What do I conclude from all this? Not much, since this is just a single isolated example. But if somebody put a gun to my head and asked me to generalize from an n size of 1, I’d say four things:

  • First, the data in this example puts the shaft to arguments made by these people and others, who passionately defend the right to post proof-of-concept code on their websites. POC code is clearly not being used primarily for diagnostic purposes or security assurance — it’s for attacking others.
  • Second, obscurity works — sort of. The posting to correlates well with an increase in scanning traffic, but the Metasploit release was followed by an order of magnitude more scans. In short, how and where POC code is posted affects attack trends. In particular, it appears that the vulnerability publication event itself might be a milestone event, and that POC code published in associated with it amplifies the effect. It begs an obvious question, which I’ll leave as an exercise to the reader — or Pete Lindstrom, if you prefer.
  • Third, scripted attack tools play a catalytic role. It wasn’t until the POC was incorporated into a sort-of mainstream assessment tool that SANS and others observed significant numbers of scans on their sensors. If you make the assumption that self-assessing admins generate only 1:1 traffic, then you’d have to conclude that attack traffic comprised 95-99% of the scans done after POC release. Thus, automation is a powerful risk multiplier: in this case, 20-100x.
  • Fourth, the vulnerability supply chain’s later stages (finished goods and distribution) operate with tremendous efficiency. It’s not too dissimilar to the way Dell makes PCs; raw materials supply lines from Asia Pacific can stretch back for months, but final assembly in Round Rock takes just a few days.

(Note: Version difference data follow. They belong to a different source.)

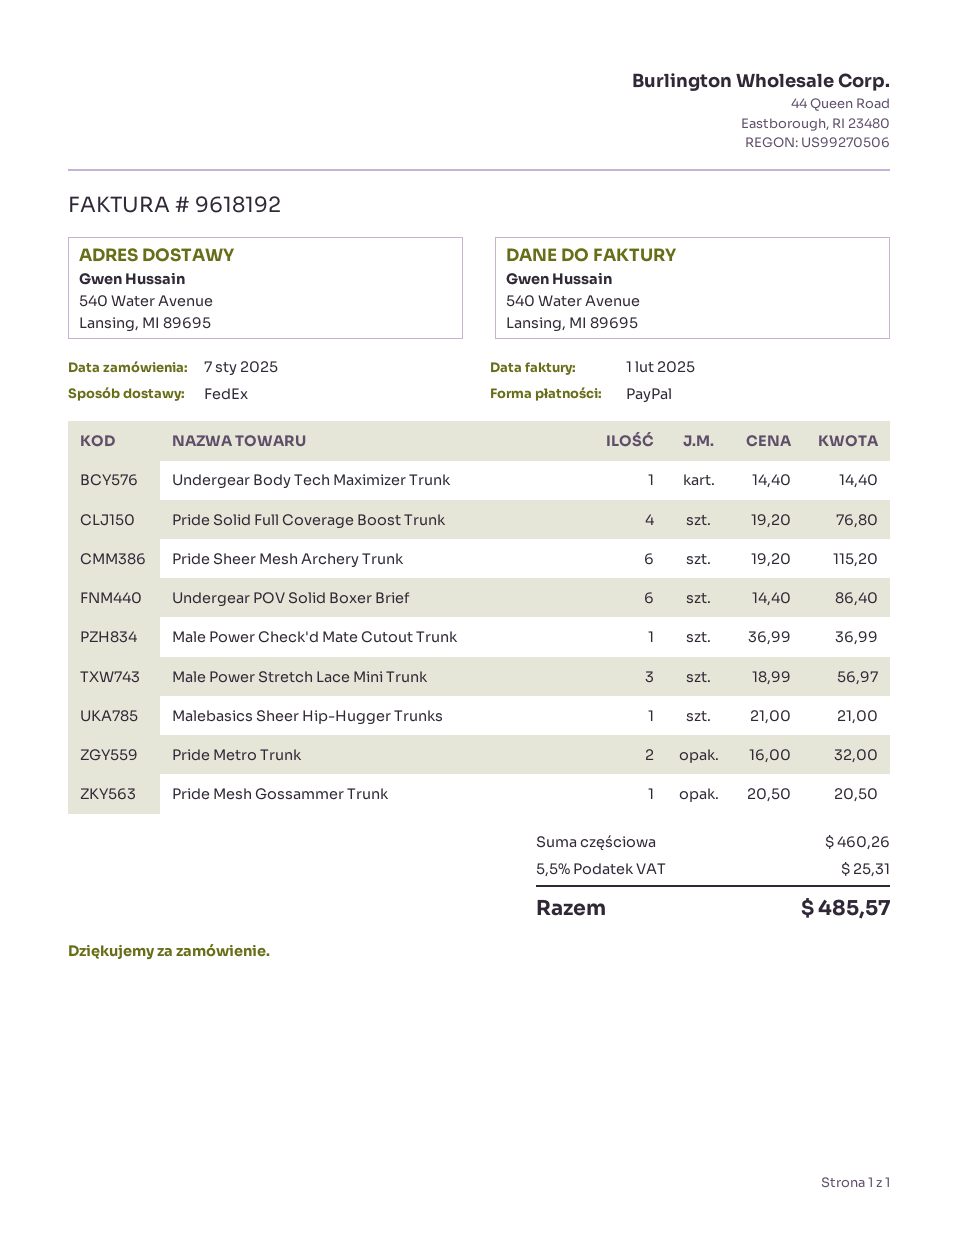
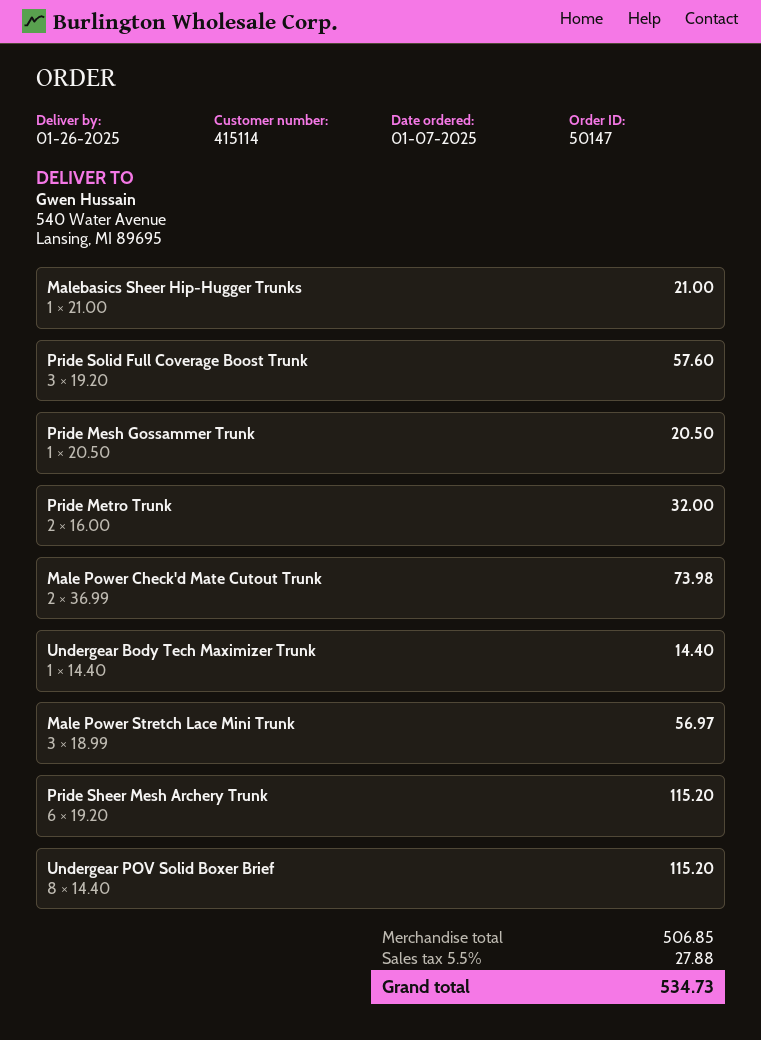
Pride Solid Full Coverage Boost Trunk: 4 x 19.20 = 76.80 -> 3 x 19.20 = 57.60
Undergear POV Solid Boxer Brief: 6 x 14.40 = 86.40 -> 8 x 14.40 = 115.20
Male Power Check'd Mate Cutout Trunk: 1 x 36.99 = 36.99 -> 2 x 36.99 = 73.98
subtotal: 460.26 -> 506.85
tax: 5.5% = 25.31 -> 5.5% = 27.88
total: 485.57 -> 534.73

The last thing I’d point out is that back-of-the envelope calculations are important, but they aren’t the whole story. We don’t know, for example, how long the exploit code was circulating prior to posting on milw0rm. We also don’t know from the data whether the criminal underground incorporated the Metasploit exploit into something wormable, or whether the scans came just from a stock Metasploit package. There’s a human backstory here that I’m not privy to.

Still, the data can tell us a lot.

Coda: my esteemed colleague Chris Wysopal reminded me of Bill Arbaugh’s excellent paper Windows of Vulnerability, published several years ago. That work is one of the best information security papers I have ever read, period, and it can rightly be said that this post is largely inspired by his previous work. All empirically-driven security researchers owe him, and Mssrs. Fithen and McHugh, a great deal for “showing how it’s done.” Thanks, Chris, for pointing this out.